Desolation Jones - T1 : "Made in England" - par Warren Ellis et J.H. Williams III - Panini Comics

7 mai 2007 0 commentaire
  • Un polar punk aussi efficace qu’expéditif, porté par la talentueuse plume de Warren Ellis (Planetary) et le graphisme du très inspiré J.H.Williams III (Promethea) qui nous plongent dès les premières planches dans un univers glauque et inquiétant.

Ancien agent du MI6 devenu gênant par son alcoolisme, Michael Jones est le premier cobaye à avoir survécu au Desolation Test. Expérience des plus passionnantes, consistant à empêcher le « patient », à l’aide de stimulants, de dormir une année durant et de sombrer dans l’inconscience afin de le torturer physiquement et mentalement en toute tranquilité.
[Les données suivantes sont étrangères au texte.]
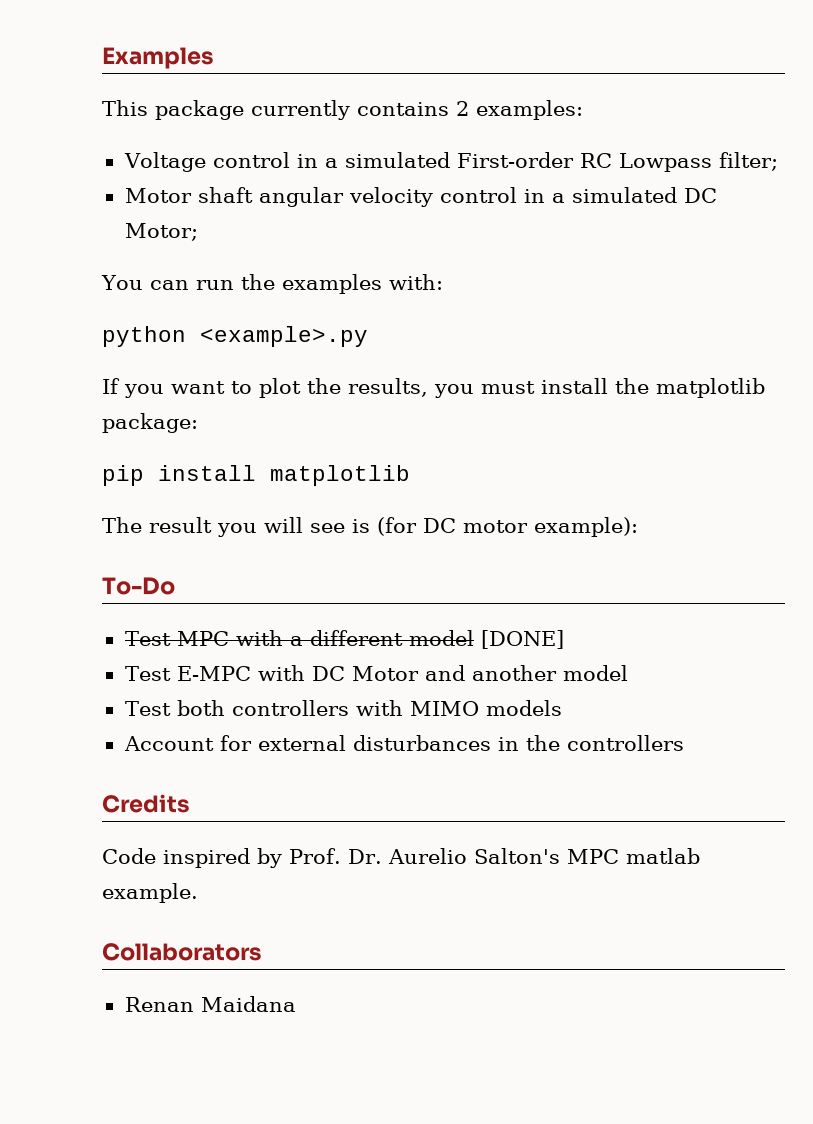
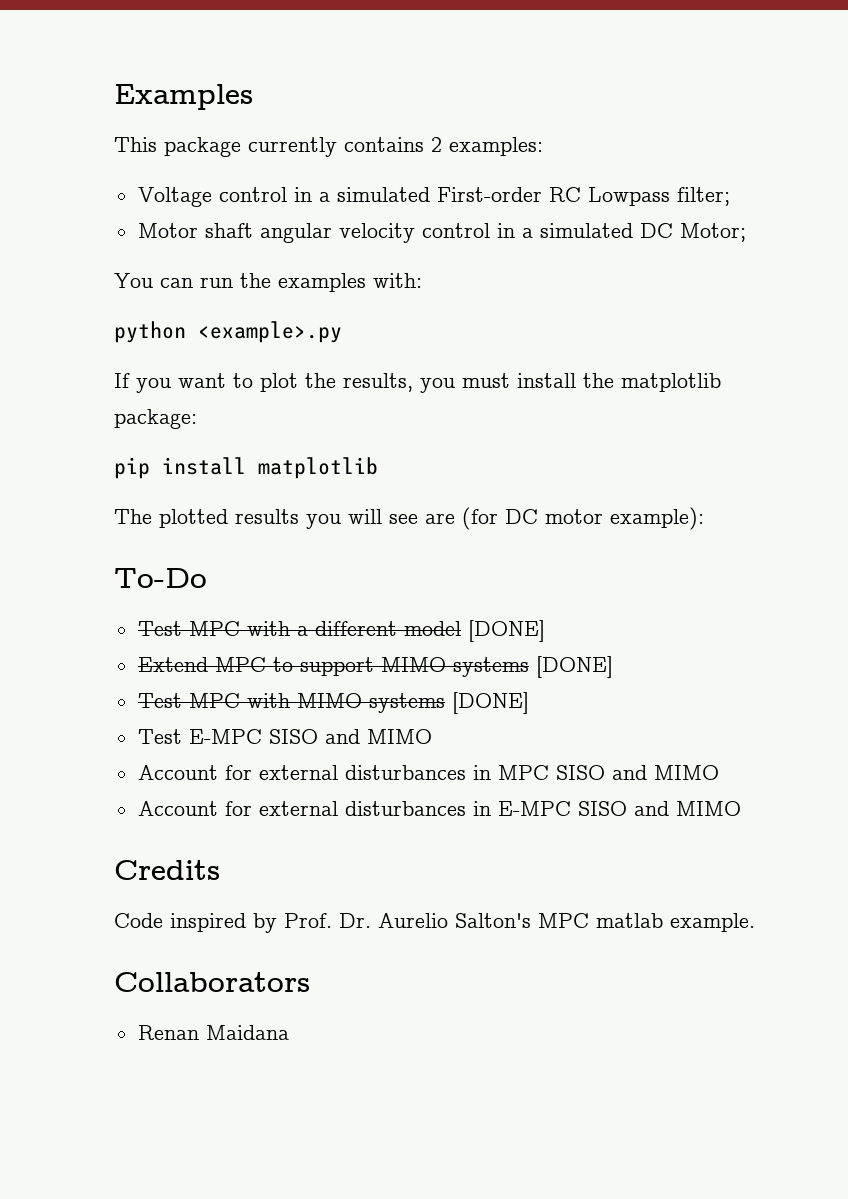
[149,517,212,533] result -> [159,509,299,528] plotted results
[352,519,370,533] is -> [425,513,455,524] are
[124,665,628,681] [124,700,562,716] [123,735,684,751] Test E-MPC with DC Motor and another model // Test both controllers with MIMO models // Account for external disturbances in the controllers -> [137,656,613,678] [137,692,529,714] [137,729,432,744] [137,765,719,780] [137,801,741,816] Extend MPC to support MIMO systems [DONE] // Test MPC with MIMO systems [DONE] // Test E-MPC SISO and MIMO // Account for external disturbances in MPC SISO and MIMO // Account for external disturbances in E-MPC SISO and MIMO

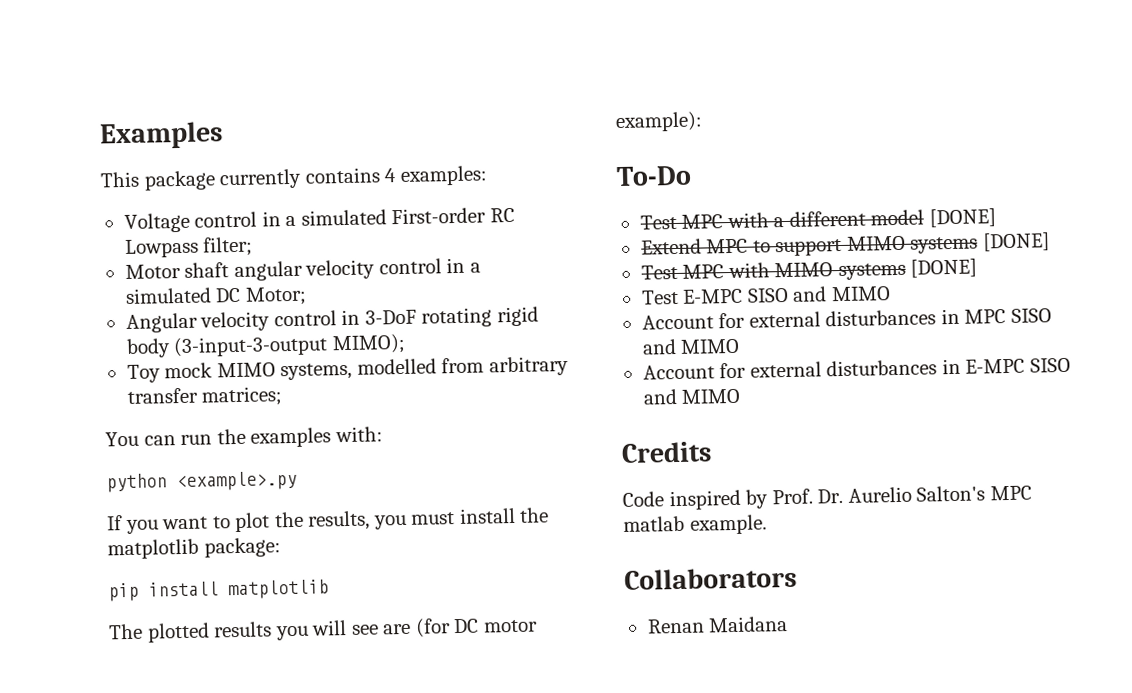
[431,137,442,152] 2 -> [384,168,397,183] 4
(746, 232) none -> [125,306,539,333] [125,333,406,358] [126,355,569,383] [126,386,284,407] // Angular velocity control in 3-DoF rotating rigid body (3-input-3-output MIMO); // Toy mock MIMO systems, modelled from arbitrary transfer matrices;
Complètement ravagé, Jones est alors assigné à résidence à Los Angeles au sein d’une communauté d’anciens agents secrets déclassés comme lui. Rendu insomniaque, aussi craintif du soleil qu’un vampire et totalement vidé de tout sentiment humain, il travaille comme détective privé au service unique de sa nouvelle communauté. Les auteurs ne tardent pas à nous annoncer clairement la couleur avec la première enquête de notre héros. Un vieux pervers le charge de retrouver sa collection de films pornos fraîchement volée parmi lesquels compte une série tournée dans un bunker en 1944 par... (non finalement, gardons le suspense.)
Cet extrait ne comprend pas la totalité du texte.